WHAT IS BEING ASKED: Show all lines from the material that carry the word "none".

DATASET ENTRIES:
───
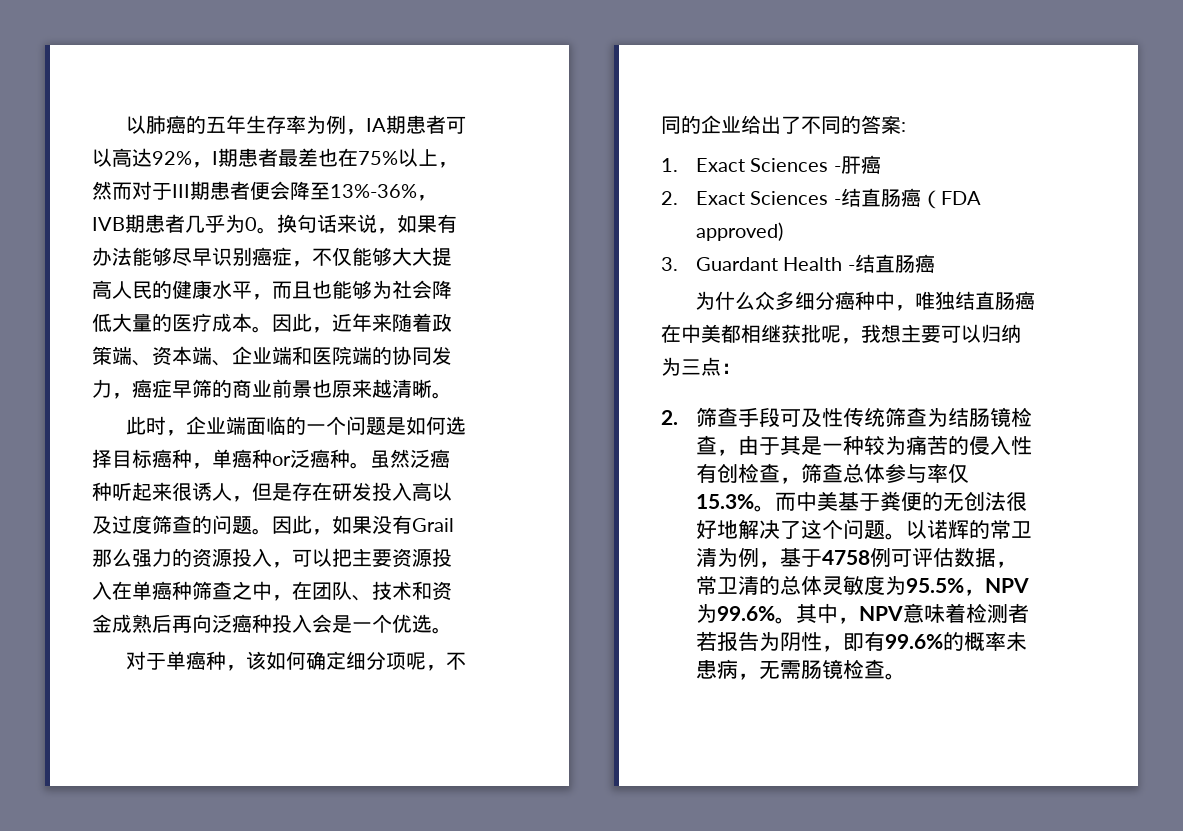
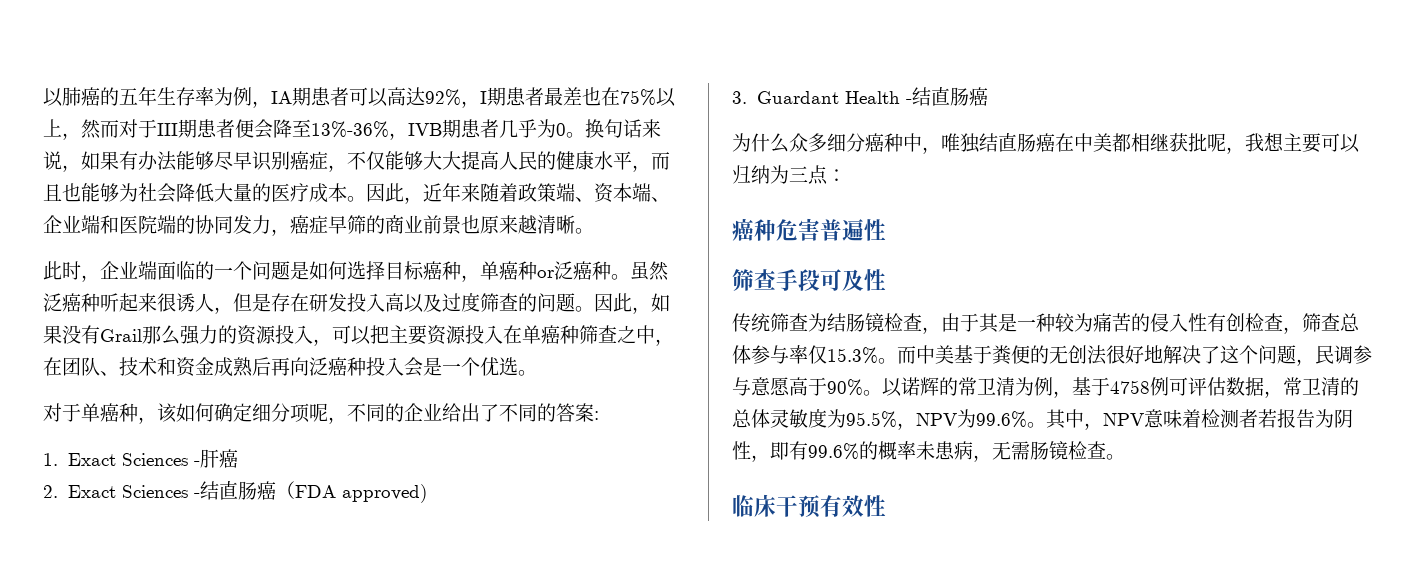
[661,410,678,425] 2. -> [732,218,886,241] 癌种危害普遍性 //
(843, 417) none -> (886, 280) //
(885, 530) none -> [1296,345,1372,366] [732,377,863,396] ，民调参与意愿高于90%
(906, 676) none -> [732,494,886,518] // 临床干预有效性

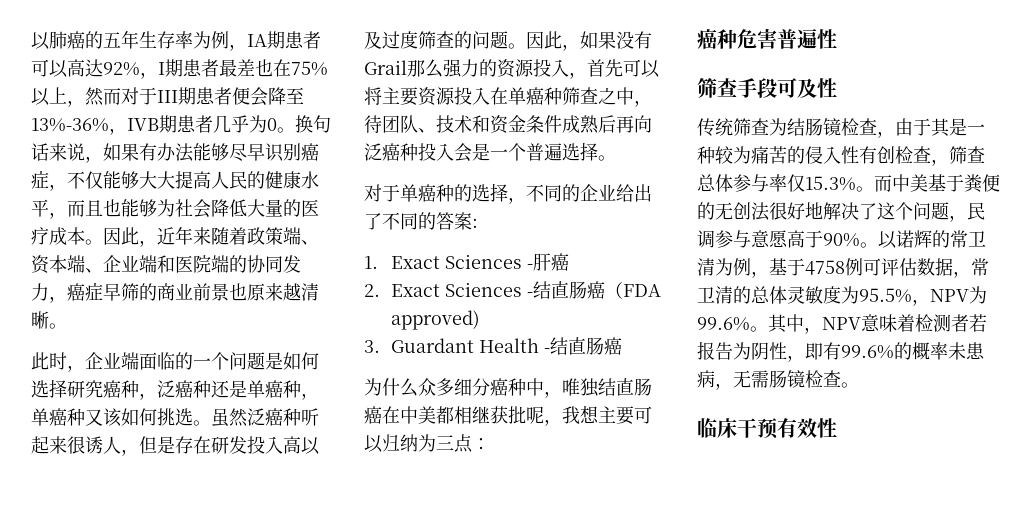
[385,261,611,282] 目标癌种，单癌种or泛癌种 -> [67,380,319,400] [31,408,193,427] 研究癌种，泛癌种还是单癌种，单癌种又该如何挑选
[332,325,389,345] 可以把 -> [587,59,660,78] [364,87,382,105] 首先可以将
[43,357,62,376] 在 -> [364,115,382,133] 待
(214, 366) none -> [526,115,562,133] 条件
[480,357,518,376] 优选 -> [526,142,598,161] 普遍选择
[138,403,328,424] ，该如何确定细分项呢 -> [454,183,508,202] 的选择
───
EXERCISE RESULT:
(843, 417) none -> (886, 280) //
(885, 530) none -> [1296,345,1372,366] [732,377,863,396] ，民调参与意愿高于90%
(906, 676) none -> [732,494,886,518] // 临床干预有效性
(214, 366) none -> [526,115,562,133] 条件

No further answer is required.